Saturday, November 25, 2006

Sympatico

These were the things she could not say to him: That leaving him was like snipping the stitches from a yet unhealed wound. That snowy Sunday afternoons were cold and hollow. That she might not be able to maintain a one-dimensional relationship; not with all her dimensions constantly firing. She was sick of people telling her how strong she was, how smart, how capable, how pretty. Surely, if she were as smart, pretty, strong, capable as they said, she would not spend this long, lazy, snowy afternoon all alone. But she did. Finding the dressing for her Christmas tree, unpacking an overnight bag, suffocating any hope she may have felt in her heart, holding it securely under water, her fingers tightening on its blushing throat.

So was it by her own design - oh yes. She wasted men. Thought too much, wanted too much, talked too much about everything but her needs. Her need. It knotted up in her chest, squatted in the hollow of her neck threatening to scream out, but never could. It was pitiful to her - disrespectful. So she was quiet. She called no one.

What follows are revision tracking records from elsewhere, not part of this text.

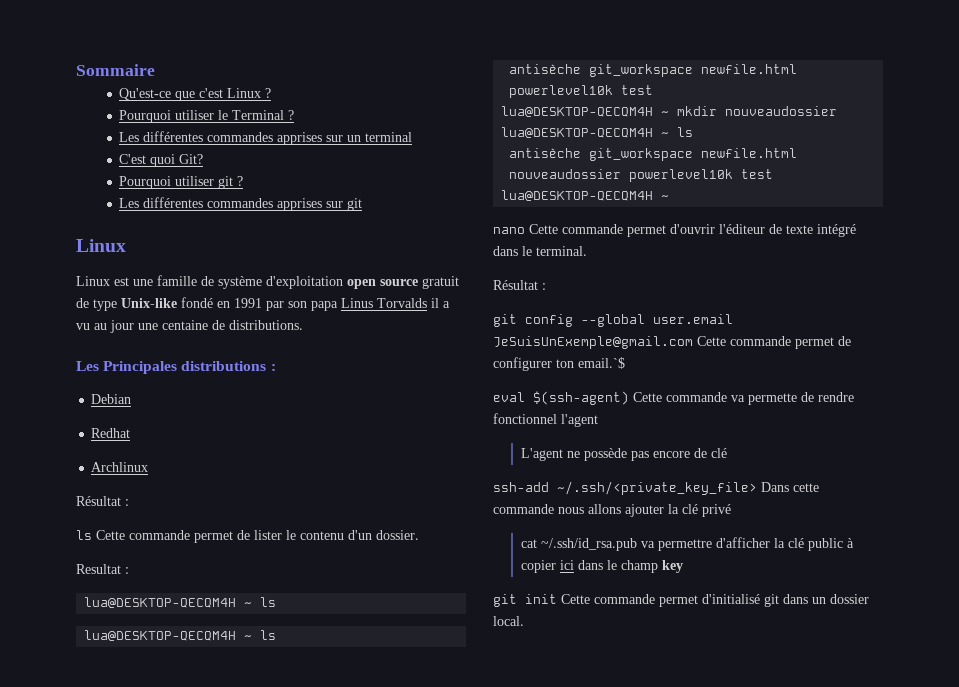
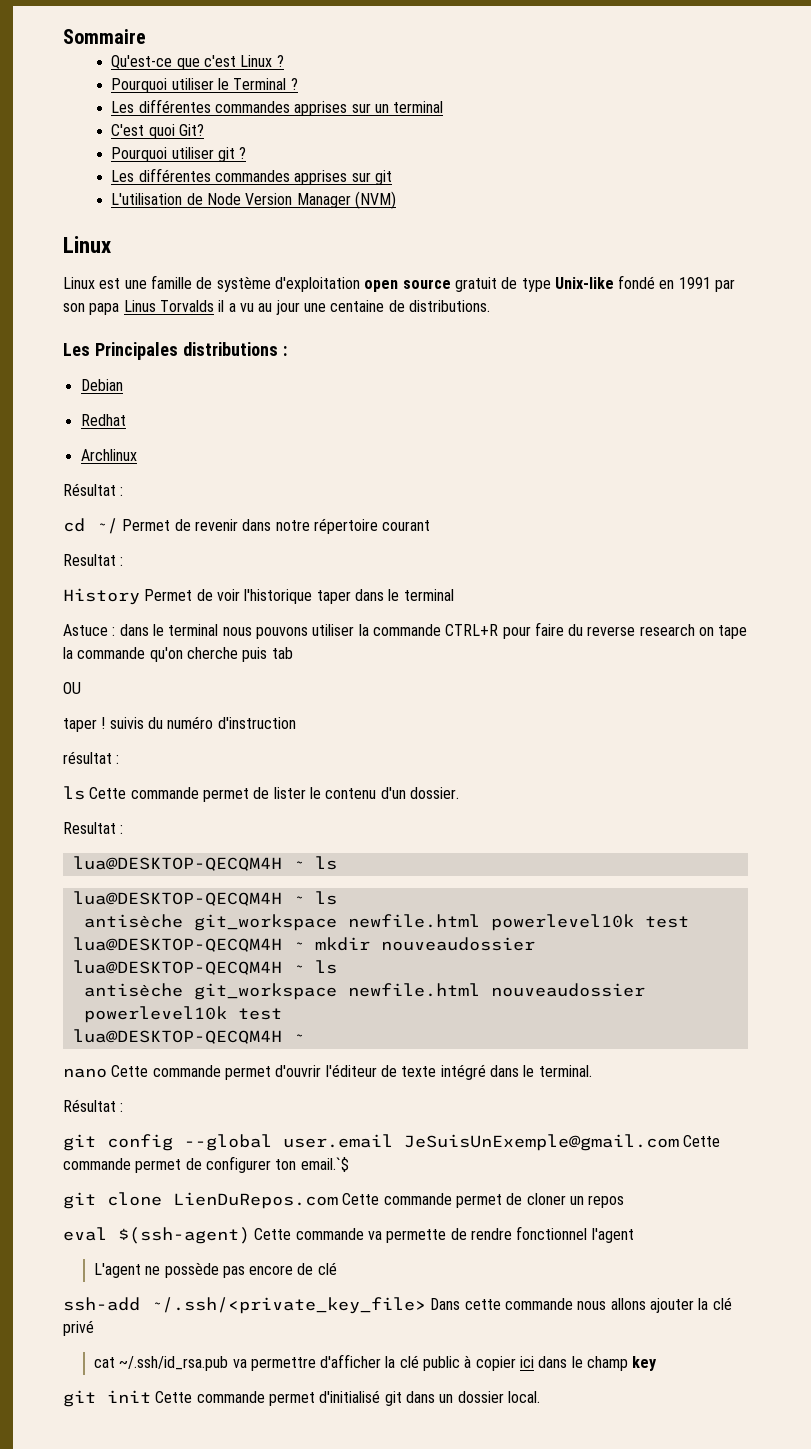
+ L'utilisation de Node Version Manager (NVM)
+ cd ~/ Permet de revenir dans notre répertoire courant
+ Resultat :
+ History Permet de voir l'historique taper dans le terminal
+ Astuce : dans le terminal nous pouvons utiliser la commande CTRL+R pour faire du reverse research on tape la commande qu'on cherche puis tab
+ OU
+ taper ! suivis du numéro d'instruction
+ résultat :
+ git clone LienDuRepos.com Cette commande permet de cloner un repos

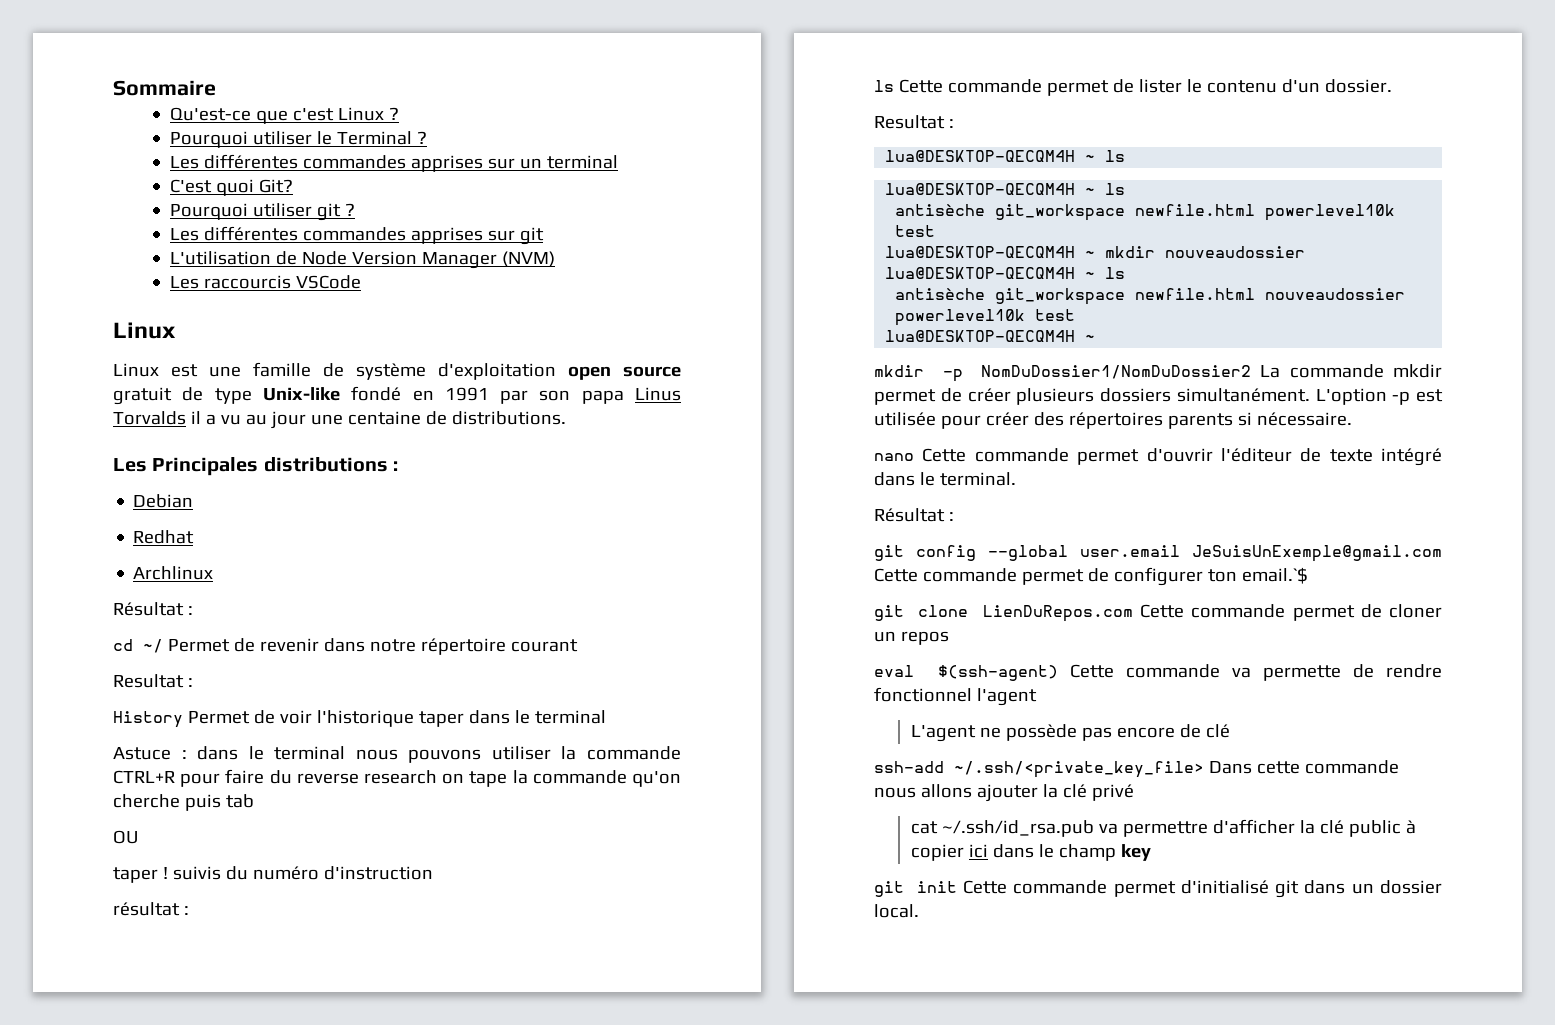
+ Les raccourcis VSCode
+ mkdir -p NomDuDossier1/NomDuDossier2 La commande mkdir permet de créer plusieurs dossiers simultanément. L'option -p est utilisée pour créer des répertoires parents si nécessaire.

And she thought how her children loved her - how there were adventures and fun times ahead for her, how lucky she was in her health and abilities, her comfortable home, even in her stubbornness, her resolve with the bricks in place and mounting higher.

Her phone rings - let it ring - one - two - three - her hand on it the whole time. "Hello," as if she'd just walked into the room to snatch it up while she had been otherwise engaged. The fraud. Jayne? Yes. Hi "Jayne, this is John with MCI." She doesn't even hang up on John, with MCI. Takes a moment to tell him, "No thanks, good luck on your next call."

This was her downfall - her weakness, men. Or rather the romance of men. Of love. It wasn't the individual men, per se. It was the promise of love, of caring, of safety. It was as mythical as the unicorn, pure shimmering hope with a solitary horn. A dream. She chased it, captured it, was disappointed by it and left it standing in a pasture with downcast head. Then, she asked for sympathy.